Amylose primitive localisée à l'appareil urinaire. À propos de cinq cas

Abstract

To describe the clinical and radiographic features of patients with primary localized amyloidosis of the urinary tract. We report a case of localized amyloidosis of the ureters and bladder. The medical records of four other cases from the French Register of localized amyloidosis were reviewed. The mean age of three men and two women was 53 years. All patients presented with gross hematuria, four patients presented with renal colic, only one patient had irritative lower urinary tract symptoms. Ureter and bladder were involved in three patients, both ureters in two patients and the bladder only, in one patient. Clinical and radiographic presentations mimicked a neoplasia excluded by histologic analysis. Immunohistochemical study was performed in only two cases and revealed lambda light chain amyloidosis. The median follow-up was eight years. Various treatments were performed, and recurrences occurred in two cases.
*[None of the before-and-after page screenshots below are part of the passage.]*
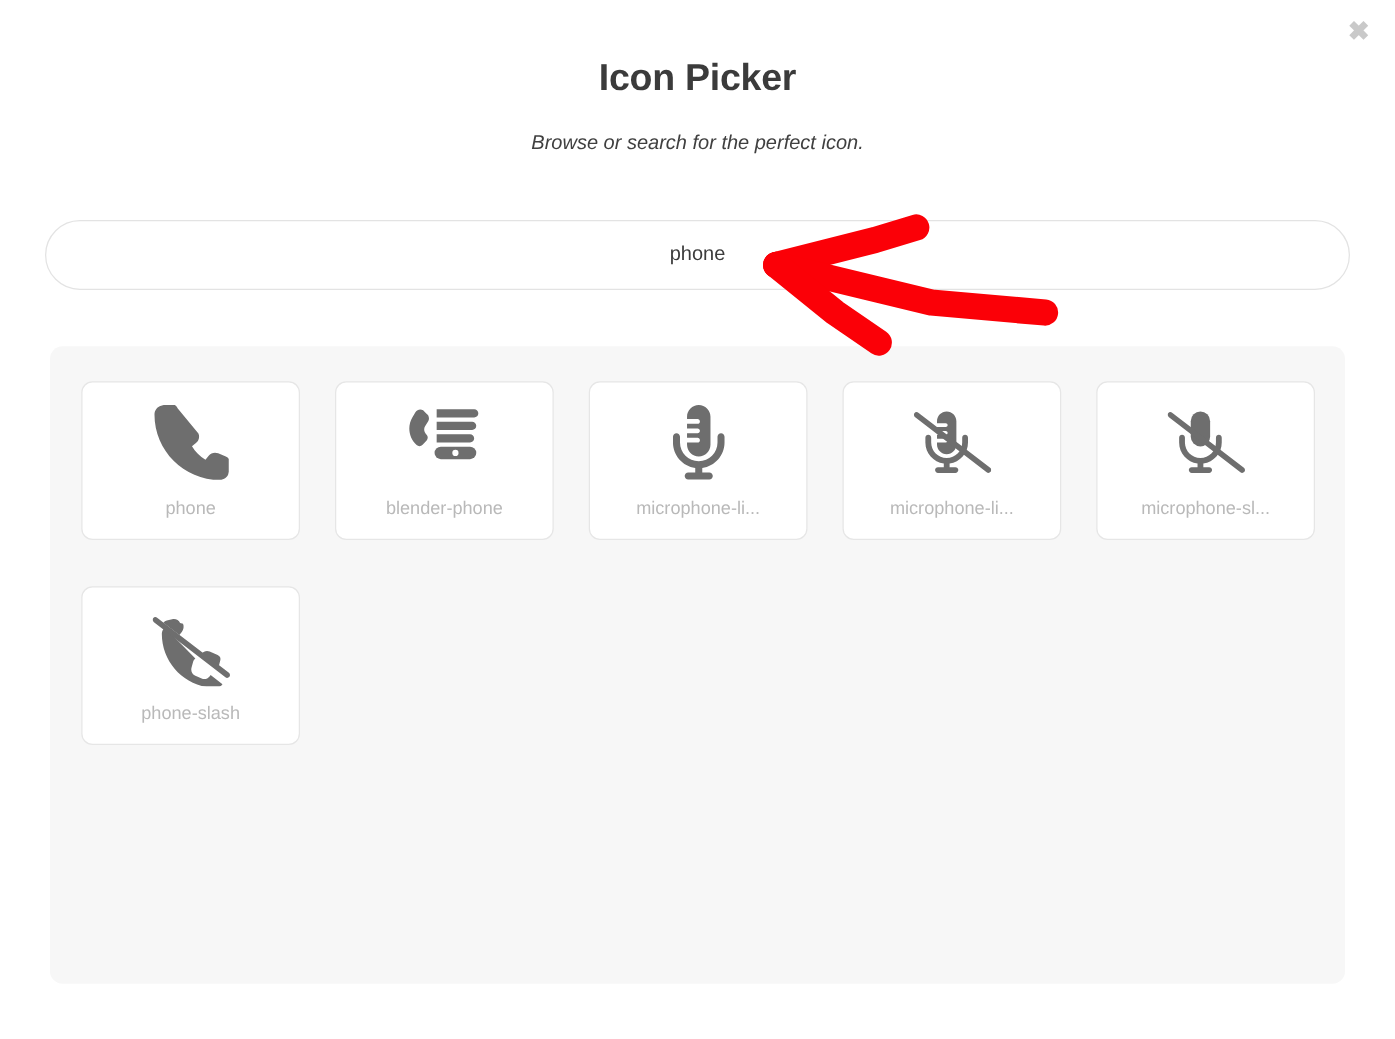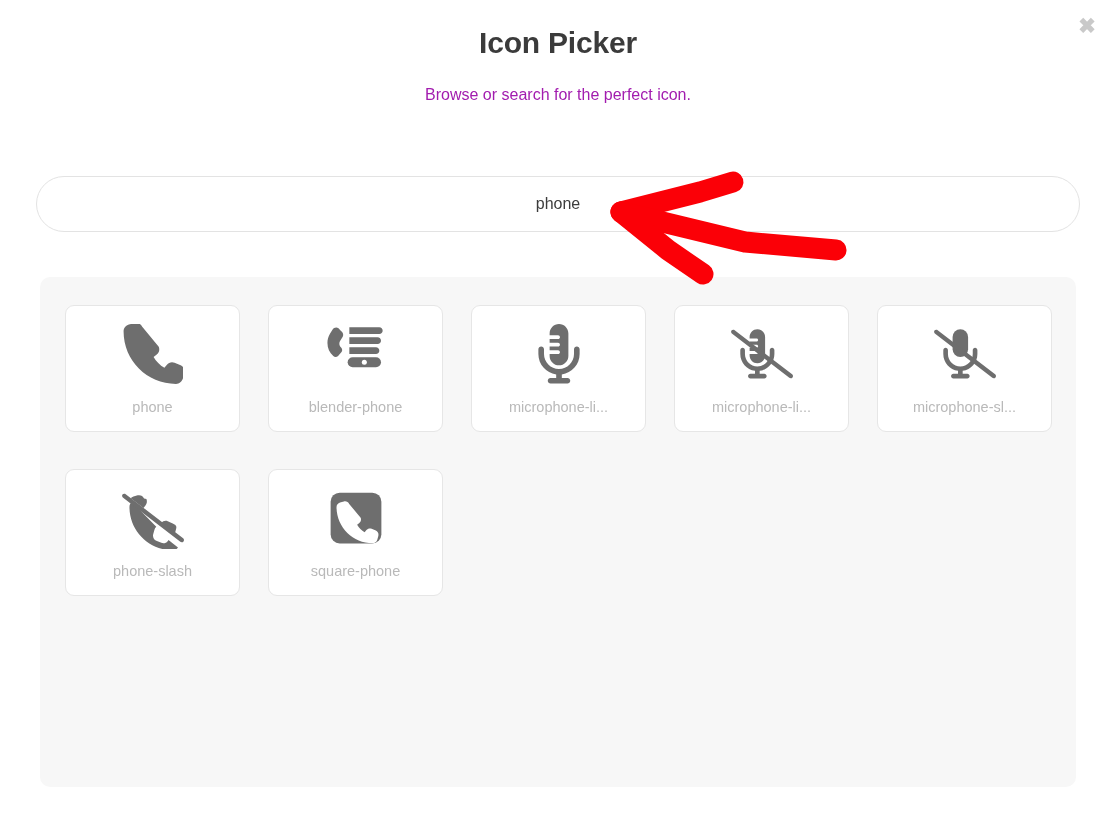--- a/index.html
+++ b/index.html
@@ -30,33 +30,34 @@
     font-size: 21px;
     font-weight: bold;
     line-height: 1;
     cursor: pointer;
     user-select: none;
   }
 
   
   .modal-title {
     margin: 0;
-    padding-top: 26px;
+    padding-top: 46px;
     text-align: center;
     font-size: 30px;
     font-weight: bold;
     color: #3b3b3b;
     letter-spacing: -0.2px;
   }
   .modal-subtitle {
     margin: 0;
     padding-top: 26px;
     text-align: center;
     font-size: 16px;
-    color: #a21caf;
+    color: #404040;
+    font-style: italic;
   }
 
   
   .search-wrap {
     position: absolute;
     left: 36px;
     top: 176px;
     width: 1044px;
     height: 56px;
   }
@@ -206,29 +207,20 @@
           <svg width="62" height="62" viewBox="0 0 640 512" fill="currentColor">
             <path d="M228 54c-11-26-39-39-66-32l-44 12c-11 3-21 9-28 17l132 102 20-25c15-19 20-46 10-68z"></path>
             <path d="M416 412c-25-5-49-14-72-26l-22 27c-15 20-42 27-65 17l-52-22c-26-11-39-39-32-66l13-48c7-26 31-45 59-45 0 0 1 0 1 0l-10-8c-1 8-1 16-1 24 0 0 0 0 0 0l-1 1c-1 55 10 108 32 156l44-34c16 26 37 48 62 66z" opacity="0"></path>
             <path d="M104 92c-17 10-27 29-27 50 0 247 200 447 447 447 22 0 43-11 54-29l-98-76-9 11c-15 20-42 27-65 17l-52-22c-26-11-39-39-32-66l13-48c3-12 10-22 19-29z"></path>
             <path d="M524 312l-52-22c-23-10-50-3-65 17l-11 13 139 108c7-8 12-17 15-28l10-38c7-27-10-38-36-50z"></path>
             <path d="M38 10C28 2 13 4 5 14S2 39 12 47l590 455c10 8 25 6 33-4s6-25-4-33z"></path>
           </svg>
         </div>
         <div class="icon-label">phone-slash</div>
       </div>
-      <div class="icon-card">
-        <div class="icon-glyph">
-          <svg width="58" height="58" viewBox="0 0 448 512" fill="currentColor">
-            <rect x="0" y="32" width="448" height="448" rx="80"></rect>
-            <path d="M164 132c-8-18-28-27-47-22l-34 9c-18 5-31 22-31 41 0 176 143 319 319 319 19 0 36-13 41-31l9-34c5-19-4-39-22-47l-37-16c-16-7-36-2-46 12l-16 19c-27-16-50-39-66-66l19-16c14-10 19-30 12-46z" fill="#ffffff"></path>
-          </svg>
-        </div>
-        <div class="icon-label">square-phone</div>
-      </div>
     </div>
 </div>
 
 <svg class="annotation" viewBox="0 0 1116 831" xmlns="http://www.w3.org/2000/svg">
   <g fill="none" stroke="#fb0007" stroke-width="21" stroke-linecap="round" stroke-linejoin="round">
     <path d="M 621 212 L 700 192 L 733 182"></path>
     <path d="M 621 212 L 745 242 L 836 250"></path>
     <path d="M 621 212 L 668 250 L 703 274"></path>
   </g>
 </svg>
None of the five patients developed monoclonal gammapathy or systemic amyloidosis. Primary localized amyloidosis of the urinary tract is a rare disorder and can easily be confused with a neoplasm. The physiopathology is unknown, the prognosis is usually good. There is no specific treatment, and repeated work-up for systemic amyloidosis is unnecessary as local recurrences appear to be the main complication.